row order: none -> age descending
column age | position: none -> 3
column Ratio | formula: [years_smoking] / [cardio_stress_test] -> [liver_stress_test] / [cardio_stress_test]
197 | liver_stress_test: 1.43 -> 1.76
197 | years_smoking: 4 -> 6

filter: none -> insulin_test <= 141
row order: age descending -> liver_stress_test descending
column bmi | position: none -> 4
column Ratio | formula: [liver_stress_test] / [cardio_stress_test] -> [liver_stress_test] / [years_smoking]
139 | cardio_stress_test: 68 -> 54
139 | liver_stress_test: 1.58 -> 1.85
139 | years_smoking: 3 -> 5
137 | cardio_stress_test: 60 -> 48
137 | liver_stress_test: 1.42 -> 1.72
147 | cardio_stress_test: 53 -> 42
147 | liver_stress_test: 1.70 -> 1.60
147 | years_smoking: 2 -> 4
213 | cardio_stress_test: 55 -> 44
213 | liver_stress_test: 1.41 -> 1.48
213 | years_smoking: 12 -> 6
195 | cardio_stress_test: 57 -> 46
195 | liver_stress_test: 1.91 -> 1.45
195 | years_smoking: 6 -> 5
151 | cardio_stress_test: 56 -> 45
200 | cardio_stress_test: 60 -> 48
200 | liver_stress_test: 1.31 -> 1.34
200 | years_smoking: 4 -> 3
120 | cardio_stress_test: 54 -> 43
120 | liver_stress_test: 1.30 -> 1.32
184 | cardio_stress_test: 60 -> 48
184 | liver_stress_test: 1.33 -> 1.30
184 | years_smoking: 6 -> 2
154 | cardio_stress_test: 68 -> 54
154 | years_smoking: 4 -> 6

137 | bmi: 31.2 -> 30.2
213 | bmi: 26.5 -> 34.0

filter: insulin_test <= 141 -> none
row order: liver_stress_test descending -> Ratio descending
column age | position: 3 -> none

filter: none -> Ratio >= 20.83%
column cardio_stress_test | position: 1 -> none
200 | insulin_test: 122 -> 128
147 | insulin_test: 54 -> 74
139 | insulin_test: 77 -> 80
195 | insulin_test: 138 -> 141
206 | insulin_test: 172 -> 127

• Problem to solve
Look above for the line holding "197 | liver_stress_test: 1.43 -> 1.76". Print it and every line after it, exactly, through the line holding "column bmi | position: none -> 4".

• Problem solution
197 | liver_stress_test: 1.43 -> 1.76
197 | years_smoking: 4 -> 6

filter: none -> insulin_test <= 141
row order: age descending -> liver_stress_test descending
column bmi | position: none -> 4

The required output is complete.